Phylogenetic and diversity analyses.
The environmental sequences from a clone library were aligned by using Clustal X2 (37) software. The resulting alignments were screened to filter the cloning plasmid and 16S rRNA and 23S rRNA sequences. Then, the pure ITS sequence alignments were scanned to remove chimeric artifacts. After passing this quality control process, the remaining sequences in each clone library were aligned, and the alignment was input to DNADIST (a program in the PHYLIP software package) (38) to generate a distance matrix. The matrix then was used to calculate a batch of diversity indexes (such as Chao and Shannon indexes) and an operational taxonomic unit (OTU) list by using DOTUR (39).

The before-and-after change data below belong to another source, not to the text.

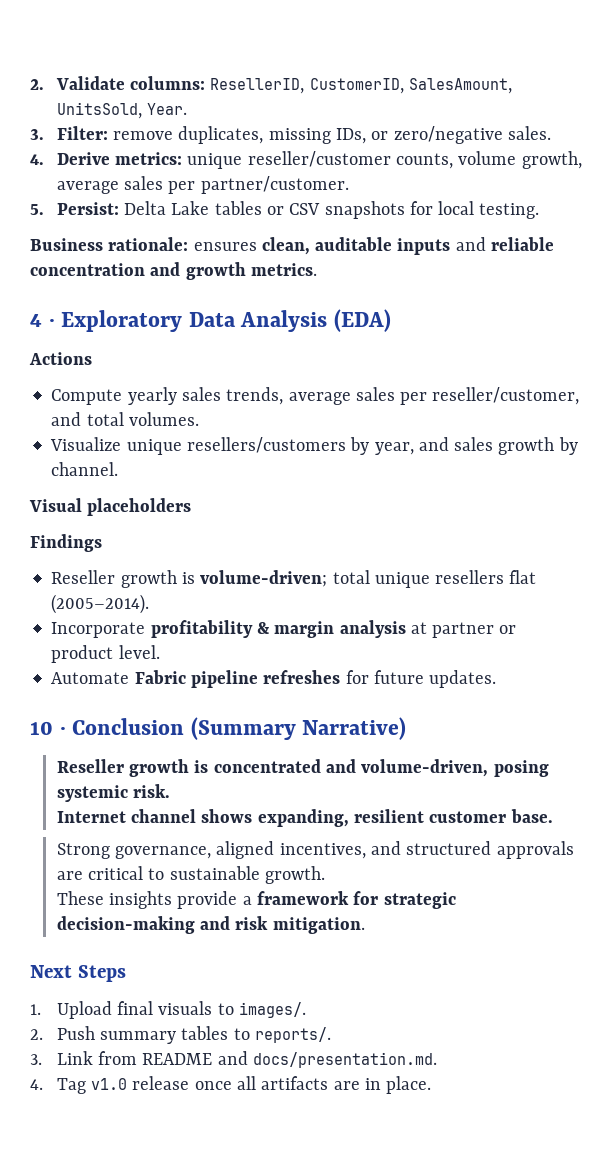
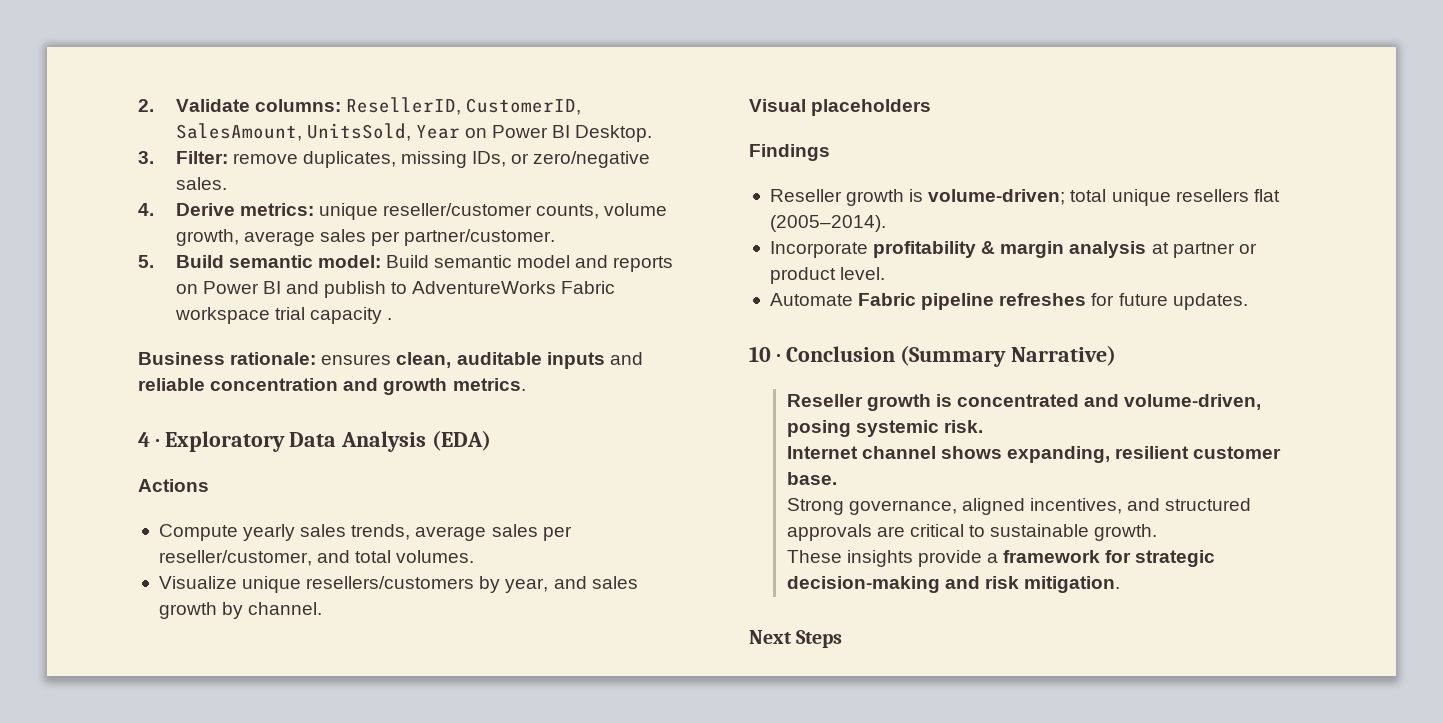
- 2. Validate columns: ResellerID, CustomerID, SalesAmount, UnitsSold, Year.
+ 2. Validate columns: ResellerID, CustomerID, SalesAmount, UnitsSold, Year on Power BI Desktop.
- 5. Persist: Delta Lake tables or CSV snapshots for local testing.
+ 5. Build semantic model: Build semantic model and reports on Power BI and publish to AdventureWorks Fabric workspace trial capacity .
- 1. Upload final visuals to images/.
- 2. Push summary tables to reports/.
- 3. Link from README and docs/presentation.md.
- 4. Tag v1.0 release once all artifacts are in place.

Distance and maximum-likelihood (ML) optimality criterion methods were used to construct and evaluate phylogenetic trees comprising current known clusters based on ITS sequences. Reference sequences of picocyanobacterial lineages (listed in Table 1) were downloaded from GenBank. Representative sequences of our environmental sequences were picked from each OTU, and the selected sequences were aligned with reference sequences. Then, the alignment was input to construct the phylogenies using PAUP* (40) and PHYML (41). Distance tree construction and bootstrap tests (heuristic searching based on the Jukes-Cantor model) were performed using PAUP*. The optimal model for the likelihood method was estimated using PAUP* and ModelTest (42), and the best model for our alignment was GTR + I + Γ (a general time-reversible model with a proportion of invariable sites and a gamma-shaped distribution of rates across sites). ML phylogeny and bootstrap tests were analyzed using PHYML with the model GTR + I + Γ. MEGA 6 (43) was used to visualize, compare, and edit the trees. Cluster-specific trees were built with MEGA 6 using the neighbor-joining method.
Statistical analyses.
Canonical correspondence analysis (CCA) implemented in CANOCO (version 4.5) was performed to estimate the correlation level between picocyanobacterial community compositions and environmental and biological factors (pH, TDS, temperature, DO, and prokaryotic abundance). A Monte Carlo permutation test (499 permutations) was used to determine the significance of these factors for explaining the community similarity pattern. Nonmetric multidimensional scaling (NMDS) and cluster analysis based on Bray-Curtis similarity were performed to analyze the community similarity among the seasonal and vertical samples, respectively, from Lake NMC, using PRIMER 5. Because of the extremely low alpha diversity within a lake and the high beta diversity across lakes, different distance cutoffs were selected to cluster OTUs. The OTU relative abundance matrices were generated by DOTUR at a 0.05 distance cutoff for the CCA that involved seven lakes and at a 0.01 distance cutoff for the NMDS and cluster analyses that involved seasonal and vertical samples from Lake NMC. An analysis of similarity (ANOSIM) test with 999 permutations was used to test the significance of the respective groupings of the ice season samples and non-ice season samples from Lake NMC. Mantel tests were performed to determine the relationship between community similarities and geographic distances or environmental and biological factors. The geographic distance between lakes was calculated based on their coordinates, and the explanatory variables were Z-score transformed and then input to calculate the Euclidean distance matrix.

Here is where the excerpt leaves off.